-- WORKING DATA follows --

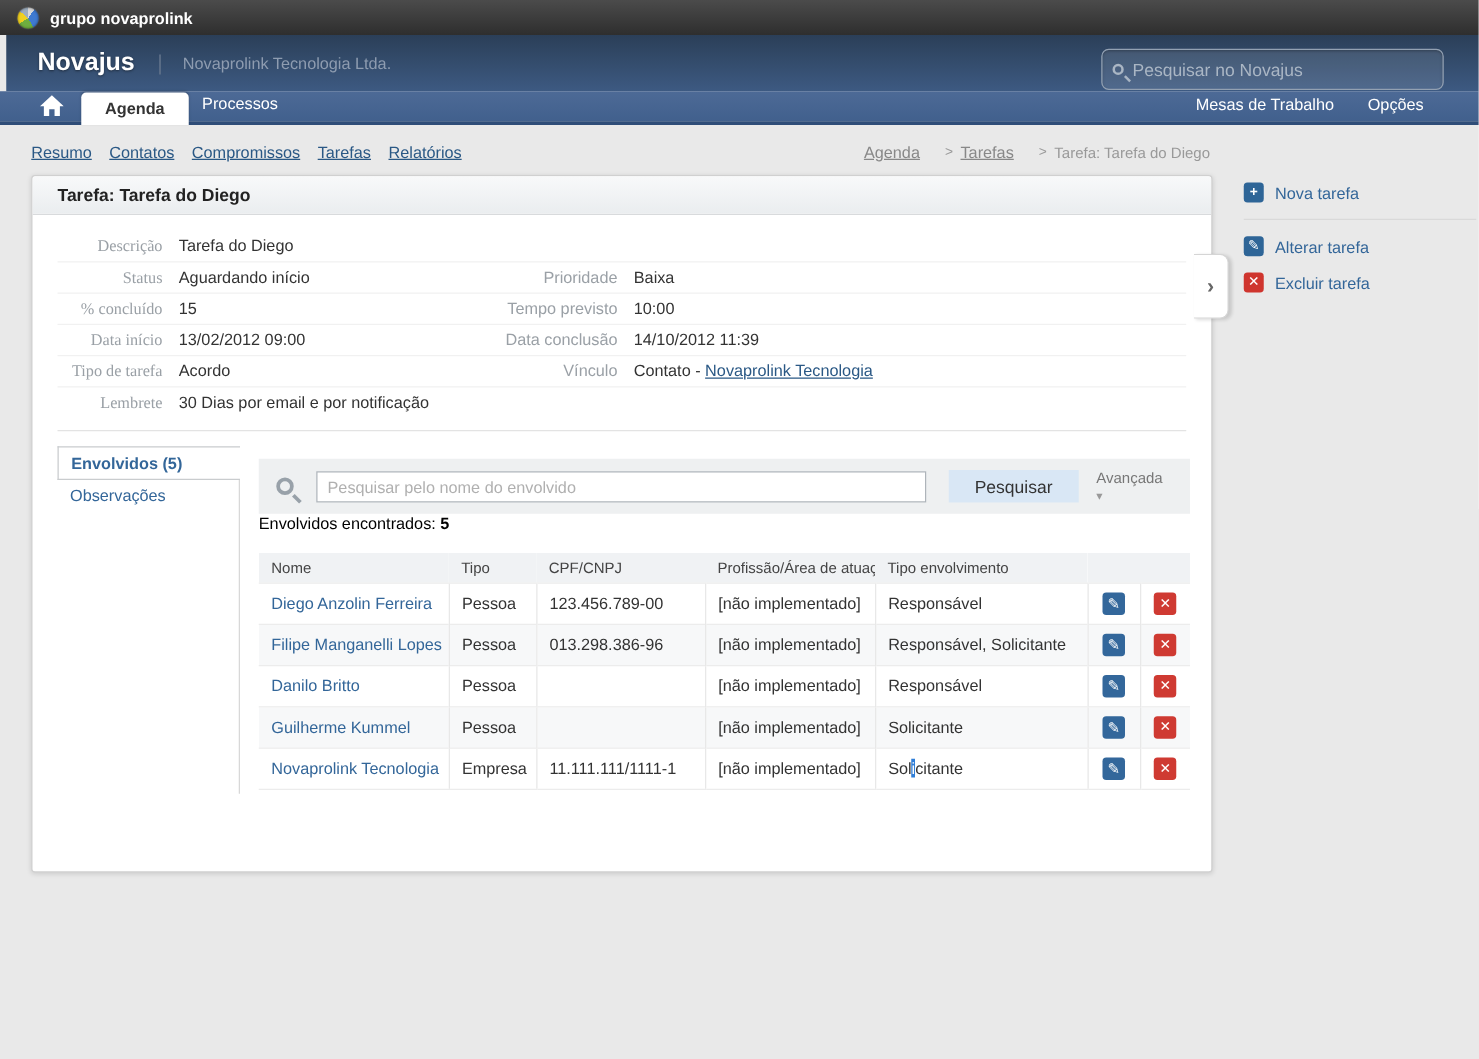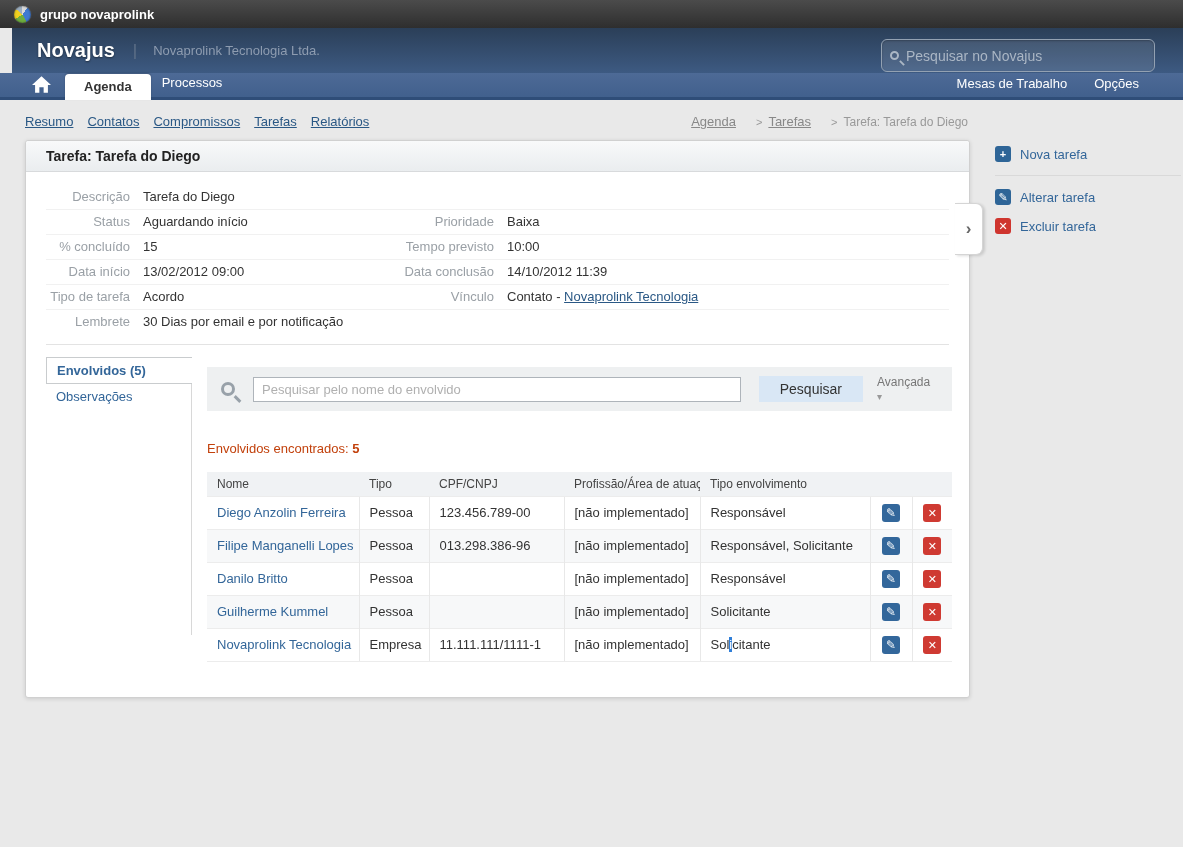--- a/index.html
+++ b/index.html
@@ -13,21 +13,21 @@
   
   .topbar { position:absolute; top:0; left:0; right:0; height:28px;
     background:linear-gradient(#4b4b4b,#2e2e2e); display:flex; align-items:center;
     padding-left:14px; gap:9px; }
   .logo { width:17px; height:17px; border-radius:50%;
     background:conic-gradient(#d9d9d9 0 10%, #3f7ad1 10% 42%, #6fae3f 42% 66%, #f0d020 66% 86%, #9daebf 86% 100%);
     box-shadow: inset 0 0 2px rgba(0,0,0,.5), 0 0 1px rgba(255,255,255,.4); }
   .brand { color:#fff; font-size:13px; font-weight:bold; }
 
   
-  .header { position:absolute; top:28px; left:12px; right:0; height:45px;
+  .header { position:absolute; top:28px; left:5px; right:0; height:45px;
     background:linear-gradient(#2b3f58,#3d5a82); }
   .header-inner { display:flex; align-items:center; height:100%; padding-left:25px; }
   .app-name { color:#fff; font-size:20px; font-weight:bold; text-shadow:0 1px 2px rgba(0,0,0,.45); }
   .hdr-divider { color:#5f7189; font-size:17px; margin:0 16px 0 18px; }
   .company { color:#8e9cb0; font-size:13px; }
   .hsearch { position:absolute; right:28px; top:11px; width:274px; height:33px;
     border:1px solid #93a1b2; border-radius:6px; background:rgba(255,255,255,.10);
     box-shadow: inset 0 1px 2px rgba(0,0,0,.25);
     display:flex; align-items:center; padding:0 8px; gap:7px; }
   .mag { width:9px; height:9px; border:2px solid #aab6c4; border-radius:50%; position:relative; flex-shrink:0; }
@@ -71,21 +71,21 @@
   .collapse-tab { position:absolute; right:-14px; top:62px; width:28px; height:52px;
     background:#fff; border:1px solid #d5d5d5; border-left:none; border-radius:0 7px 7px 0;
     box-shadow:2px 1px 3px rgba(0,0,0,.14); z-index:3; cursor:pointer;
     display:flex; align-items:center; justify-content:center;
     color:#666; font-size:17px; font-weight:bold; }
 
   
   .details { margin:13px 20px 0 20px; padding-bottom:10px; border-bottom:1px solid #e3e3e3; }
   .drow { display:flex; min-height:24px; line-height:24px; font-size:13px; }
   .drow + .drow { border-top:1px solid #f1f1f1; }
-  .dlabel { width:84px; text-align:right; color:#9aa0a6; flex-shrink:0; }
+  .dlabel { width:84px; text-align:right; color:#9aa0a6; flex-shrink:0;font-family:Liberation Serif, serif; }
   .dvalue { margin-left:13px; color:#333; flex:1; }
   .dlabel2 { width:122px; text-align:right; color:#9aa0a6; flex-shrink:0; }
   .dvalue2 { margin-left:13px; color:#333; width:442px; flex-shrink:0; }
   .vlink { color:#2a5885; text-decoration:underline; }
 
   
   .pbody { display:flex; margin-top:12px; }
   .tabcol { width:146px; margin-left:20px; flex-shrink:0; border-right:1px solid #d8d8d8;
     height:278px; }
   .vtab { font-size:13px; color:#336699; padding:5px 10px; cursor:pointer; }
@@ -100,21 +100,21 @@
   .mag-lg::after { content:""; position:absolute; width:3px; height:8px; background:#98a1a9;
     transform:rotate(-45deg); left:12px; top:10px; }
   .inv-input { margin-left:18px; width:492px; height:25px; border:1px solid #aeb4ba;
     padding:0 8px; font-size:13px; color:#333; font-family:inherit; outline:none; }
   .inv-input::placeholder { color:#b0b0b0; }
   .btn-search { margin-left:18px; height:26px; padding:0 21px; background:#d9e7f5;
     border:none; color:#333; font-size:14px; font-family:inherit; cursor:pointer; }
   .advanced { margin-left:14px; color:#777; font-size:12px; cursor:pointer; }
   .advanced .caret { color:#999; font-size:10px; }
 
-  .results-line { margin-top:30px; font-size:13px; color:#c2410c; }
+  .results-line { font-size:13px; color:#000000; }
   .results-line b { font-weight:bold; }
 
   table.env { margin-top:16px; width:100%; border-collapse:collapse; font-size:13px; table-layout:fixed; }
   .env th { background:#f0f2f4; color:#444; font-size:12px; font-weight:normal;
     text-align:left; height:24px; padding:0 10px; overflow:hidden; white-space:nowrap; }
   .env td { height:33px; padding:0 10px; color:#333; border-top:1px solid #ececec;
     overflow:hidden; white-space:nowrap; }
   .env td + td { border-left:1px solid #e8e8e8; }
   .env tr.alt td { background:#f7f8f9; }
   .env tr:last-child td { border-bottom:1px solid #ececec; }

-- WORKING DATA concluded --

TASK BRIEF:
If a line in the entries contains the word "ececec", copy that line out.

TASK OUTPUT:
   .env td { height:33px; padding:0 10px; color:#333; border-top:1px solid #ececec;
   .env tr:last-child td { border-bottom:1px solid #ececec; }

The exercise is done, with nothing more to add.